3. Education (Believe it or not colleges have an interest in running some numbers for both the benefit of the institution and the students) Hey someones gotta get those zombies from the lecture into laboratories and research. Besides funding from Greenpeace, the DNC, the military,
the Beef Council, Shell Oil and others sure are making my dept. lush. I keep bringin them in and tenure smenure, I will never have to work again.
Now I am not here to name names, it happens, you know it, I know it, corruption happens.The very thing never taken into account when backing a politician with a vote, supporting the local police or reading a STUDY.
I also won't say all studies are just bogus science for the purpose of giving newsclowns something to spin and extend their vocation a bit longer.
Studies also have legitimate uses, duh, because sometimes you want to dip your toe in or just find a sample of data for use. I would bet that most studies are legitimate. It's the ones that aren't to look out for. Which ones are they? Who knows? I would bet though that a majority of them are being shoved at an unsuspecting public to educate and guide them for whatever purpose they facilitate. I guess that means that the studies you readily see all around you are probably just horseshit like the general news spun at the public for the purpose it facilitates.
If you are truly upset and not amused by the time you read this, I would say you are probably part of the problem.
Re:Honestly... (Score:3, Insightful)
It's a difficult sort of study to do properly for a few reasons so unless there is strong evidence otherwise (e.g. funding from big media) I'd expect this was simply a case of incompetance.

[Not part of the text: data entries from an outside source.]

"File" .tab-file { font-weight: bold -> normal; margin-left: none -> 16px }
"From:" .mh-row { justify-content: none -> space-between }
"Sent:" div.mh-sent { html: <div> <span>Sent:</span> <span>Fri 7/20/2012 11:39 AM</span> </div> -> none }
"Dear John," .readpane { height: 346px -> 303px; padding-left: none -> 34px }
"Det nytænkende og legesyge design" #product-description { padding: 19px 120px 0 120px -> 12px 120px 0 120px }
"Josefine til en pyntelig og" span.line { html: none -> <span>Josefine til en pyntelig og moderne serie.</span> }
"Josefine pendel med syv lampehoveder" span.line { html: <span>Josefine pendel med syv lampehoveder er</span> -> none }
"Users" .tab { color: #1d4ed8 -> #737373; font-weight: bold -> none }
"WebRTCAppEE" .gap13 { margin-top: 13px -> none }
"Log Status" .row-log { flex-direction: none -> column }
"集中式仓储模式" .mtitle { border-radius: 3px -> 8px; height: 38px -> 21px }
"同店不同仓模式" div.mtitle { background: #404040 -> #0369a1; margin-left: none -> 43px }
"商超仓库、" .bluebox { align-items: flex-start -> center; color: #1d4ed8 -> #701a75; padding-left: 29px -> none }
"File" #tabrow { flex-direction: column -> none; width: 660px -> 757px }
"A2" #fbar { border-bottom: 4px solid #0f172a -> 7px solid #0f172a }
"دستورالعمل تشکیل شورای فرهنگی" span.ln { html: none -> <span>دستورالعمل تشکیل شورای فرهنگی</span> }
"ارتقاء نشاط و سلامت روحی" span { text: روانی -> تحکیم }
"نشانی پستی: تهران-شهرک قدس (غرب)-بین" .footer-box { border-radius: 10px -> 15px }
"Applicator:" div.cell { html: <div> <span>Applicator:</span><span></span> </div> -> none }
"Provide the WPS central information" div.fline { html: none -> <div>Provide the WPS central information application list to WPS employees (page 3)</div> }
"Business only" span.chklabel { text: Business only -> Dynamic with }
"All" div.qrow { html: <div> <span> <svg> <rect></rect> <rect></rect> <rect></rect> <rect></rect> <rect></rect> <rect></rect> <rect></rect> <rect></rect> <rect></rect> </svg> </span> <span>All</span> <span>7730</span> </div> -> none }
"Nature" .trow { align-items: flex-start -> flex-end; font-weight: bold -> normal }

Reasons why it's a difficult sort of study
1: If you actually download the files to investigate them then you are getting into legally dodgy ground. If you want to download at more than a trickle you will have to upload too which puts you in an even worse position legally.
2: Afaict most legal torrents use their own trackers rather than public ones, so they won't show up in a search that focuses on the big puplic trackers.
3: Afaict big media are trying to deliberately fill P2P systems including bittorrent with fake crap as part of their war on the pirates.
Re:Honestly... (Score:2, Insightful)
Probably not. They probably got paid whether the misinformation eventually gets called out or not. I'm sure they are quite happy with the mileage they got out of their "study."
Re:Old content is interesting... (Score:3, Insightful)
Despite all the pro-P2P propaganda about how it "democratizes" data, it's really more a mob-rule popularity contest for grabbing the shiniest download.
Isn't mob rule exactly what democracy is all about? If there is little interest in a download then there will be fewer people seeding it. How else did you think democracy would work?
Re:Honestly... (Score:3, Insightful)
It means they supposedly couldn't figure out the copyright status of the torrents in question. TPB hosts legal and illegal stuff, so it might plausibly be hard to tell. You still need preponderance of the evidence to go after someone for copyright infringement.
Re:Honestly... (Score:2, Insightful)
Segway - 2-wheeled self-balancing electric vehicle.
Segue - smooth transition to another topic.
Sheesh -- exclamation of disapproving disbelief, usually low-volume.